NOTFALLVERSORGUNG: Überfüllte Notaufnahmen mit stundenlangem Warten und überlastetem Personal sind in Kliniken ein großes Problem. Und es kommen zusehends auch Menschen mit eher harmlosen Beschwerden. Die Sachverständigen schlagen daher vor, dass alle Bürger künftig rund um die Uhr „Integrierte Leitstellen“ anrufen können. Die legen dann den „Versorgungspfad“ fest - vom Notarzt mit Blaulicht bis zum Hausbesuch des Bereitschaftsarztes. Können akut behandlungsbedürftige Patienten noch gehen, sollen sie kurzfristig einen Termin in einer Praxis oder einem „Integrierten Notfallzentrum“ einer Klinik bekommen. Dort wird an einem zentralen Empfang entschieden, ob sie ein niedergelassener Arzt oder ein stärker spezialisierter Klinikarzt weiterbehandelt.

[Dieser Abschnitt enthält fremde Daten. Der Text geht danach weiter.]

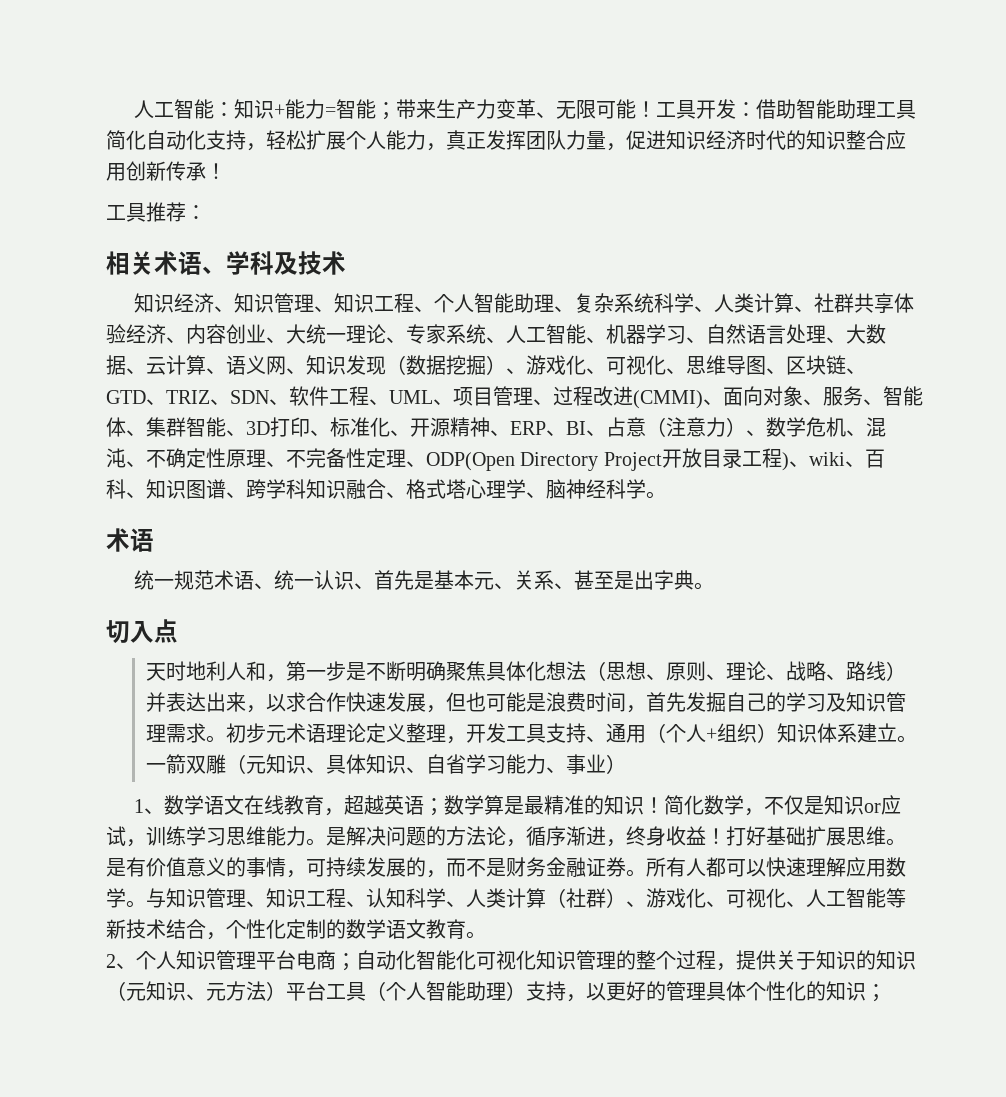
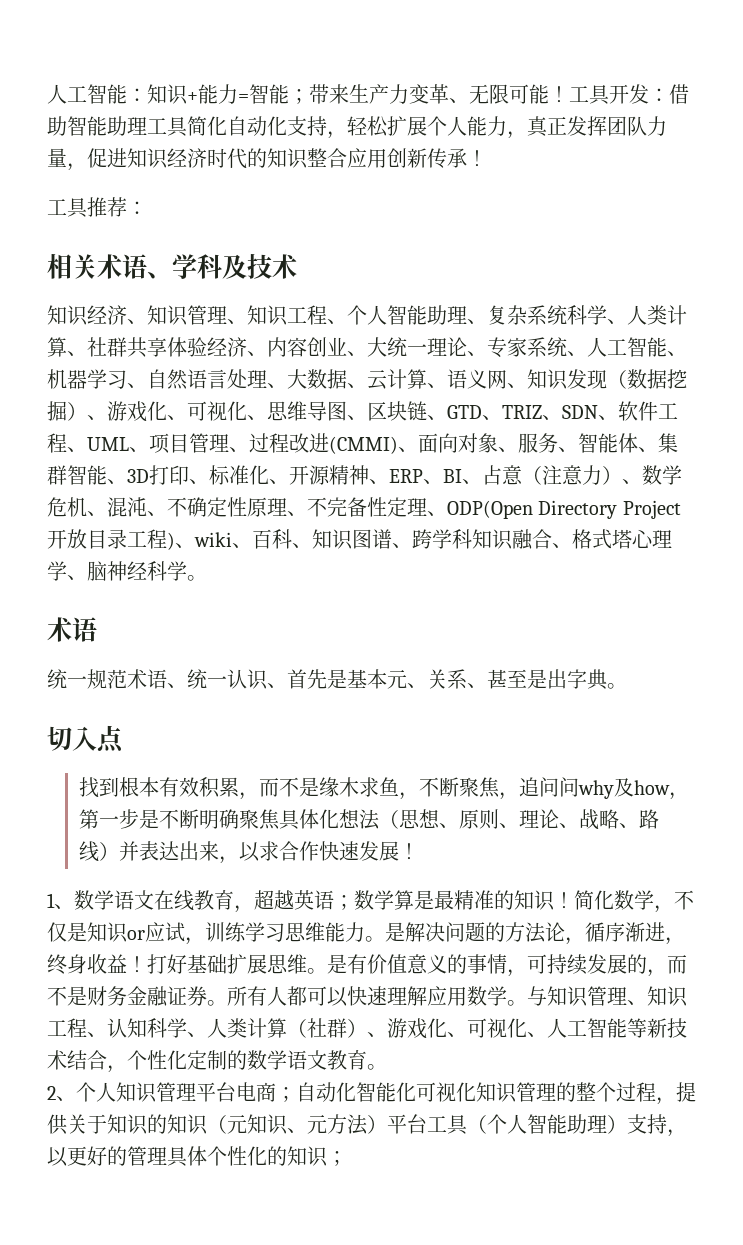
- 天时地利人和，第一步是不断明确聚焦具体化想法（思想、原则、理论、战略、路线）并表达出来，以求合作快速发展，但也可能是浪费时间，首先发掘自己的学习及知识管理需求。初步元术语理论定义整理，开发工具支持、通用（个人+组织）知识体系建立。一箭双雕（元知识、具体知识、自省学习能力、事业）
+ 找到根本有效积累，而不是缘木求鱼，不断聚焦，追问问why及how，第一步是不断明确聚焦具体化想法（思想、原则、理论、战略、路线）并表达出来，以求合作快速发展！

KRANKENHÄUSER: Statt an der Bettenzahl sollte sich die Planung der knapp 2000 Kliniken mehr an den vorgesehenen Leistungen orientieren. Stärker einzubeziehen seien auch die Alterung der Gesellschaft und die Entwicklung von Patientenwünschen. Für den Umbau des Angebots mit stärkerer Zentralisierung und Spezialisierung von Kliniken sollte der Bund Steuergeld geben und Mitplanungsrechte bekommen. Vor Eingriffen, die für Kliniken sehr lukrativ sind, sollte immer erst eine zweite Arzt-Meinung eingeholt werden müssen. Bei der Entlassung sollten Patienten Medikamente für bis zu eine Woche mitbekommen können.
Spahn hob die Vorschläge für die Notfallversorgung hervor, die auf neue Füße gestellt werden müsse. Ambulante und stationäre Versorgung sollten künftig „an einem Tresen“ organisiert werden. Der Aufbau von Leitstellen und „Integrierten Notfallzentren“ ist auch schon im Koalitionsvertrag vereinbart. Die Grünen forderten Spahn auf, konkrete Vorschläge dafür zu machen.